STC 2006, day 1 - so far so good

Blogging from the conference center at STC 2006, where we just had a great keynote presentation from Vinton Cerf and Robert Kahn, two of the founders of the Internet.  Got into an interesting discussion afterwards about how to manage the uniqueness of IDs - a problem I'm still trying to understand in the context of DITA. While a globally unique identifier clearly has advantages, including persistence and reliability, it does have some disadvantages, such as length and lack of scoping. Does the ID need to be globally unique, if all references are scoped by membership in a plugin architecture, as in Eclipse?

One possibility is to move over time from less formal to more formal definitions or identities for the content, as the needs for more formal management emerge: but I suspect this isn't terribly attractive to someone expecting the id to be a permanent and persistent content identifier. If it shifts over time, how can it claim to be the content's identity? I'll be doing some thinking on this, hopefully in the context of our DITA 1.2 work on key-based referencing.

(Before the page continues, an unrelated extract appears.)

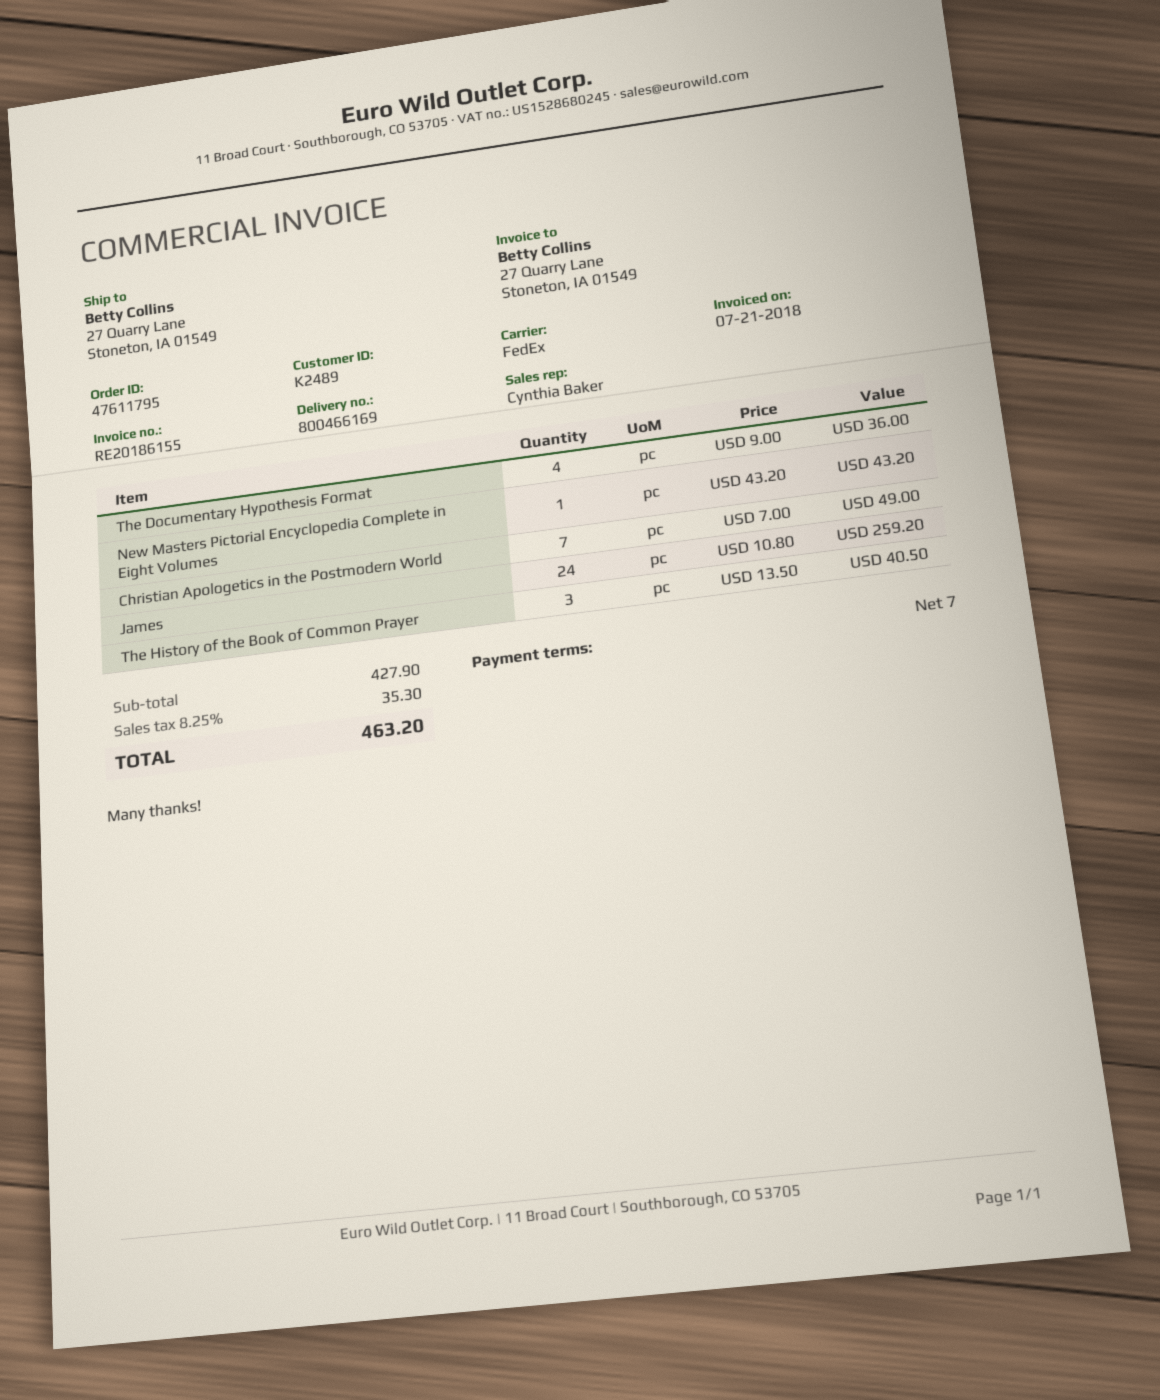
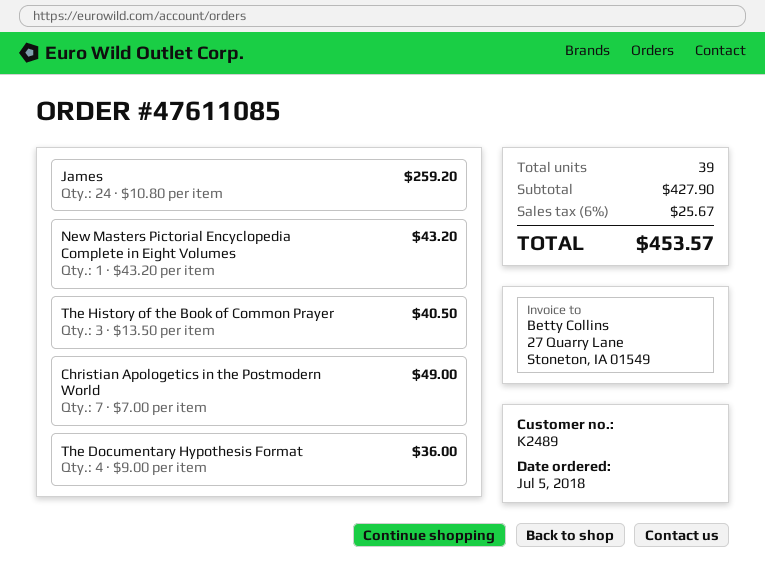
order number: 47611795 -> 47611085
tax: 8.25% = 35.30 -> 6% = 25.67
total: 463.20 -> 453.57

In the meantime, I've uploaded the presentation I'll be giving this afternoon:

Comments and feedback on either the identity issue or the presentation are welcome.

We do need the ability to address content uniquely, but a single identifier may not do the trick.

There's a part of the identifier for finding the right topic or subject, but then additional parts that have to do with the version and possibly with the configuration of the version (what conditions are set) and even something to relate various stages of a production and presentation pipeline.

So if the unique identifier refers to a particular unit of information at a particular time in a particular format and configuration, then there's the inverse challenge of identifying (and navigating in) a grouping that consists of a uniquely identified unit and all its relatives. And otherwise, the "unique identifier" actually is somewhat ambiguous until the remaining factors are specified.

The reason this works for the Internet is that there's a well-defined interface that the identified object is participating in. So we'd need to define a standard interface for a unit of information, and then we could give an identifier to each participant in that interface.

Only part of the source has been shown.